締め付けられたせいで、ミユウの全身の骨が砕け、縄に大量の血が染み出てきた。
「あ、そうです。ちなみにですが、その縄は普通の縄ではありません。特別に私の魔力を込めていて、圧力をかければそれと同じ力で反発します」
「な、なんで教えて、くれなかったの?」
「忘れていました!」
「絶対わざとでしょ!」
「失礼ですね。本当ですよ。うっかりですよ」
必死に抗議するミユウに対して、アストリアは終始笑顔で対応する。
ミユウは彼女から悪意を感じていた。わざと縄のことを教えなかったのだろう。
「気を付けてくださいね。ミユウさんの全力でほどこうとすれば、ミユウさんの体がバラバラになってしまいますからね」
「そんな~」
すると、アストリアの後ろで傍観していたサヤがアストリアの隣でしゃがみ込む。
「にぃに~。なんだか大変なことになってるね」
そういいながら、ミユウの左の頬をニヤニヤしながら指でつつく。
「覚えてなさいよ!絶対後で仕返ししてやるんだから!」
「やれるものなら今やってみたら?ほれ、こちょこちょこちょ~」
サヤは抵抗できないミユウの両方の脇の下に人差し指を突っ込んでくすぐり始める。
「あはははは!あたしに、こ、こんなことして、た、ただで済むと、お、思わないで、あはははははは!」
「へへ~んだ。
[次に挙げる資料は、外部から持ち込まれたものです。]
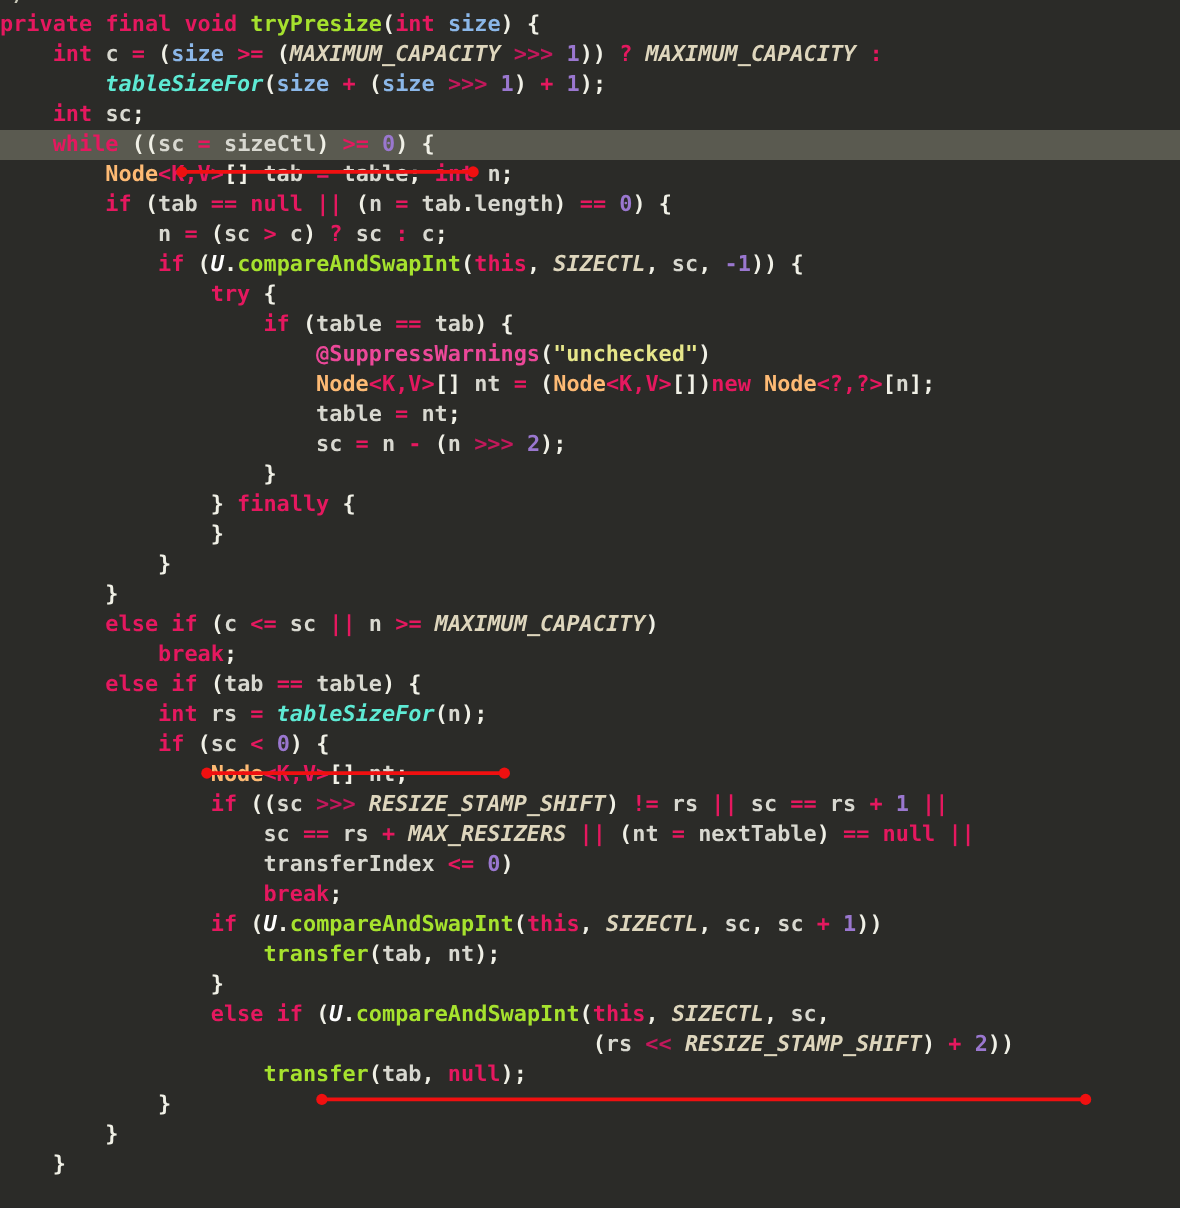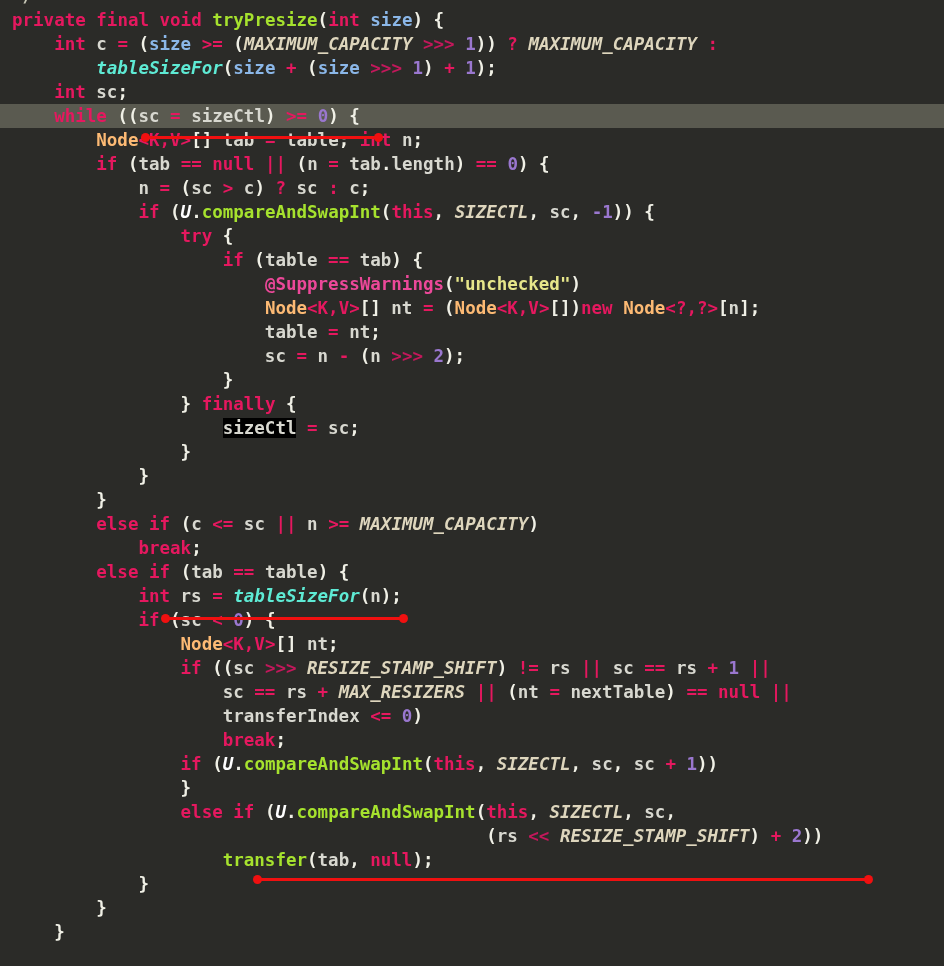"private final void tryPresize(int size)" .line { padding-left: 12px -> 0px }
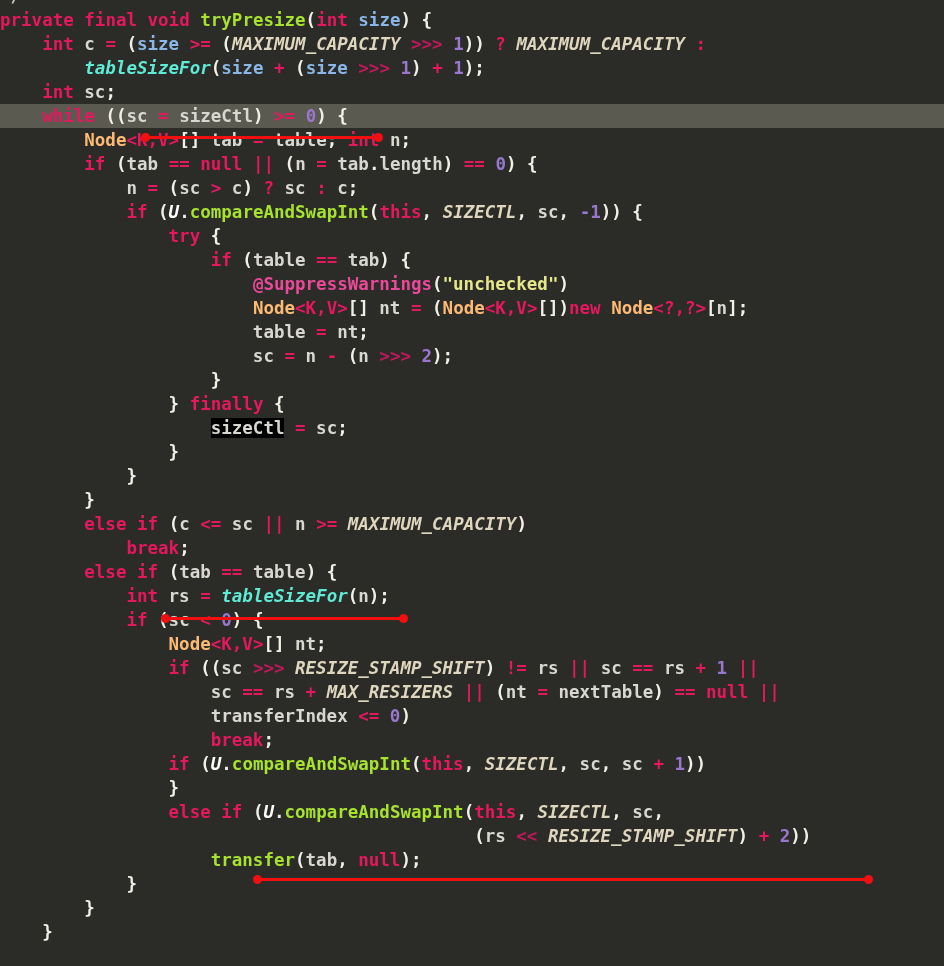"sizeCtl = sc;" div.line { html: <div><span> </span><span>sizeCtl</span><span> </span><span>=</span><span> sc</span><span>;</span></div> -> none }
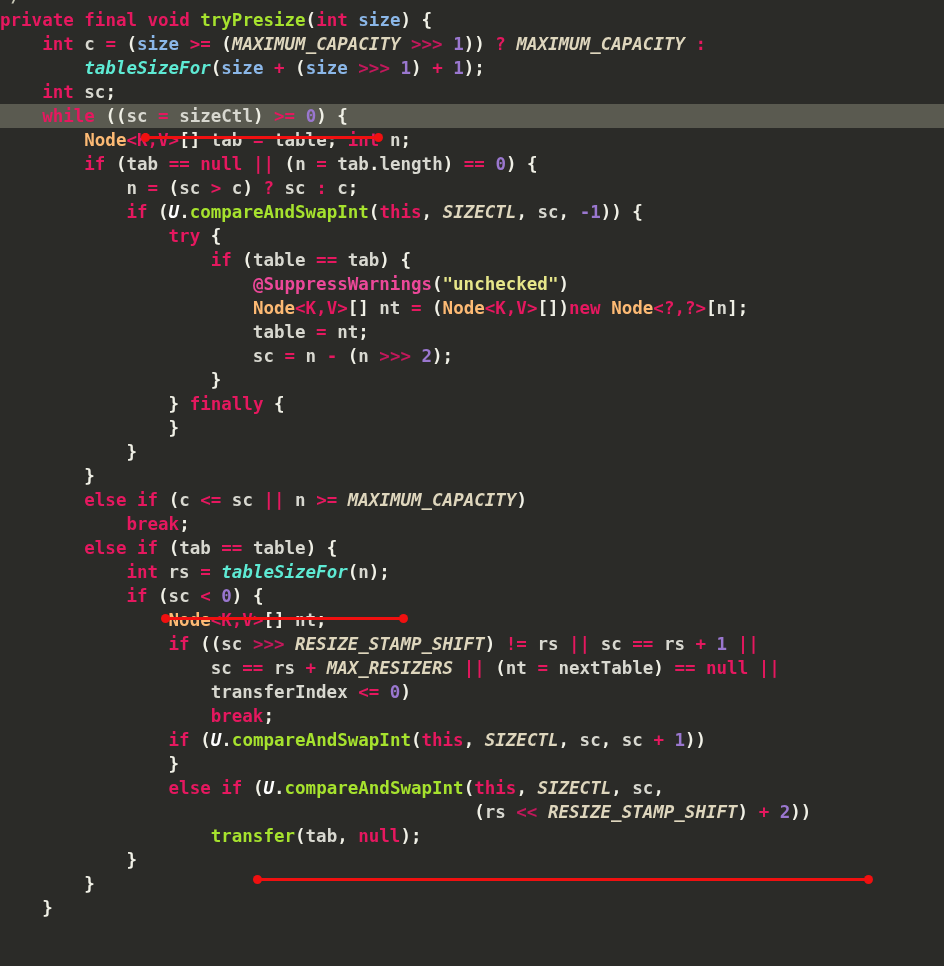"transfer(tab, nt);" div.line { html: none -> <div><span> </span><span>transfer</span><span>(</span><span>tab</span><span>,</span><span> nt</span><span>);</span></div> }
今のにぃになんて全然怖くないし。ほらほら」
「いひひ、な、縄さえなければ、あははははは!」
悔しがるミユウの姿に満足したアストリアたちは再び立ち上がる。
「それでは10日後に迎えに来ますので、それまで頑張ってください」
「痩せてスリムになったにぃにを楽しみにしてるよ!」
「待ってーーーー!こんな所であたしをひとりにしないでーーーーー!」
ミユウの懇願をよそ目に二人は一切振り返らずに去っていった。
静かな森の中で、縄で縛られたミユウ。
今から始まる地獄の10日間を憂いながら、ミユウは途方に暮れていた。
「あたしは一体これからどうなるの~!」
彼女の悲痛の叫びは虚しく消えていった。